彼女の同化召喚は、どのような魂を宿すかによって、ヴァンの戦闘スタイルを全く別のものへと変化させることができる。ヴァンのこの冷徹な分析があれば、相手の能力を完全に封じ込める、最も相性の良い英霊や獣の魂を選択することが可能になるのだ。
「引き受けよう」
ヴァンは報告書から顔を上げ、ギルドマスターに向けて短く告げた。
「報酬は規定の三倍。加えて、奴の甲殻と糸は全て俺たちがもらう。武器や防具の素材として使えそうだからな」
「も、もちろん構わん! 都市の危機を救ってくれるのであれば、それくらい安いものだ!」
ギルドマスターが安堵のあまり泣き崩れそうになるのを尻目に、ヴァンとセリアは踵を返し、執務室を後にした。
一時間後。
静寂の森は、その名の通り不気味なほどの静けさに包まれていた。
鳥の鳴き声も、虫の羽音すらもしない。森の生態系の頂点に君臨した変異種の放つ強烈な威圧感が、全ての生物を沈黙させているのだ。
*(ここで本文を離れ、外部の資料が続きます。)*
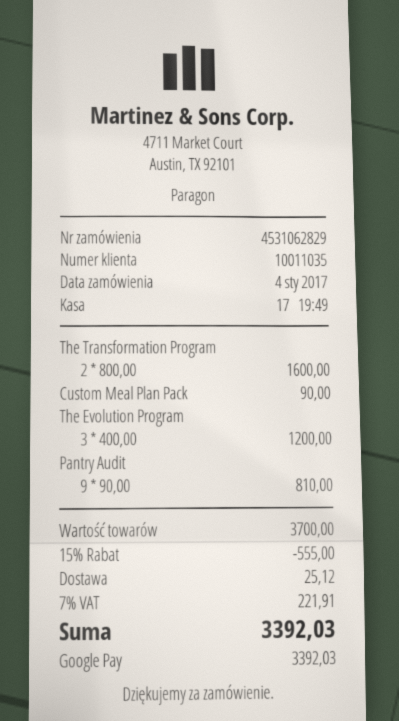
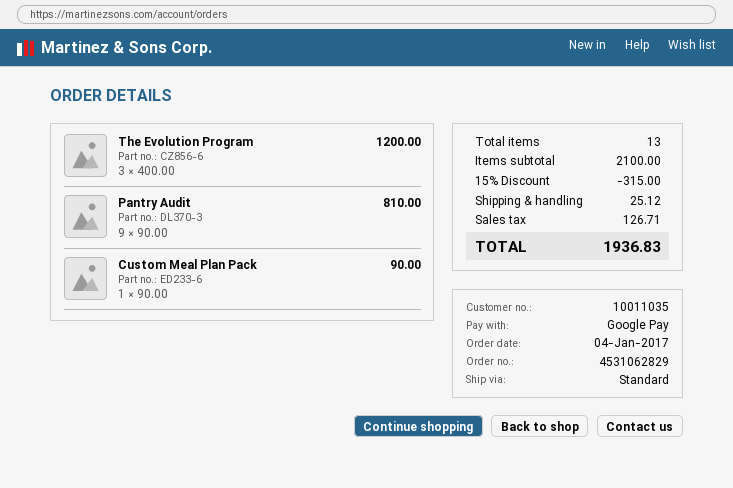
The Transformation Program: 2 x 800.00 = 1600.00 -> none
subtotal: 3700.00 -> 2100.00
discount: 15% = 555.00 -> 15% = 315.00
tax: 221.91 -> 126.71
total: 3392.03 -> 1936.83

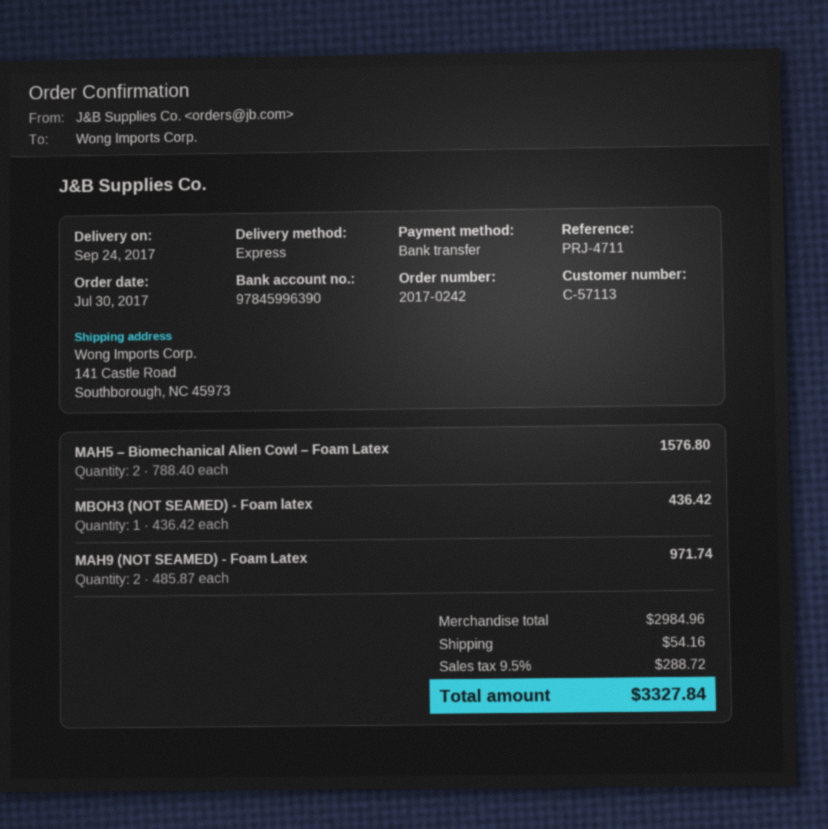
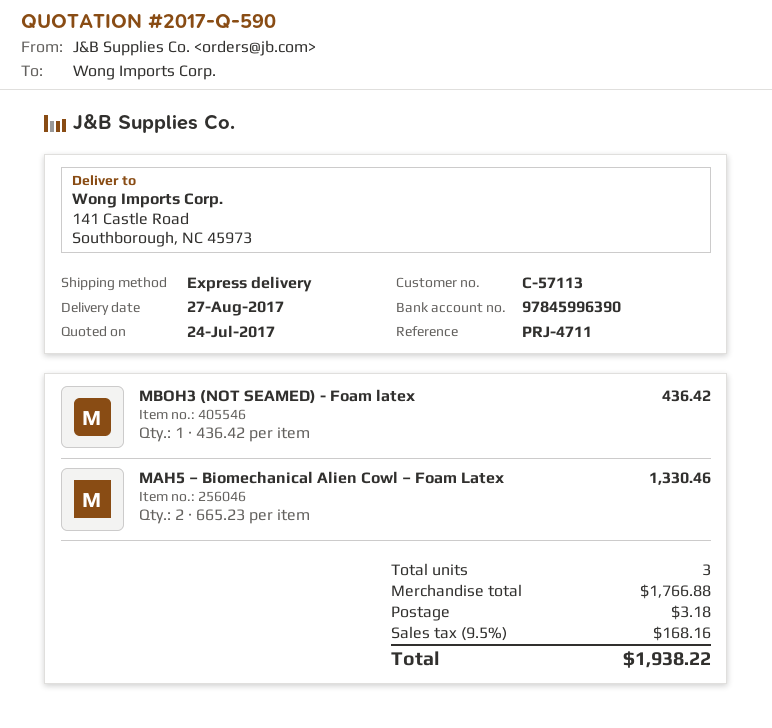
delivery date: 2017-09-24 -> 2017-08-27
MAH5 – Biomechanical Alien Cowl – Foam Latex: 2 x 788.40 = 1576.80 -> 2 x 665.23 = 1330.46
MAH9 (NOT SEAMED) - Foam Latex: 2 x 485.87 = 971.74 -> none
subtotal: 2984.96 -> 1766.88
shipping: 54.16 -> 3.18
tax: 9.5% = 288.72 -> 9.5% = 168.16
total: 3327.84 -> 1938.22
鬱蒼と生い茂る木々の隙間から、薄暗い陽光が差し込んでいる。
ヴァンは、スラムの鍛冶屋にありったけの金属を打ち直して作らせた、刃渡り二メートル近い巨大な斬馬刀を肩に担ぎ、音もなく腐葉土の上を歩いていた。
「ヴァン。周囲の魔力濃度が異常に高いわ。奴の張った見えない糸が、森中に張り巡らされている」
背後を歩くセリアが、探知魔法を展開しながら小声で警告する。
「ああ。だが、切る必要はない。わざと引っかかって、奴のテリトリーまで案内してもらう」
ヴァンの瞳には、恐怖も慢心もない。
あるのは、獲物の急所を正確に見極める狩人としての冷徹な計算と、隣を歩く相棒の術に対する絶対的な信頼だけだった。
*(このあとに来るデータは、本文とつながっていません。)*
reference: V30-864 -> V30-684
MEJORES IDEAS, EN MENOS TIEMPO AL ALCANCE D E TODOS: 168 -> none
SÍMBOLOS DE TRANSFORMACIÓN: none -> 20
「セリア。同化の準備を。今回は力任せの破壊や直線的な機動力じゃない。沼地の足場を無視して動き回り、かつ奴の立体的な軌道を完全に絡め取るような『変幻自在』の技を持つ魂が必要だ」
「分かっているわ。あなたの分析に、最も適した英霊を選定済みよ」
二人は森の奥深く、腐臭の漂う沼地へと向かって、静かに歩みを進めていった。
力押しだけではない、知略と異能が完全に噛み合った彼らの本当の戦いが、今まさに始まろうとしていた。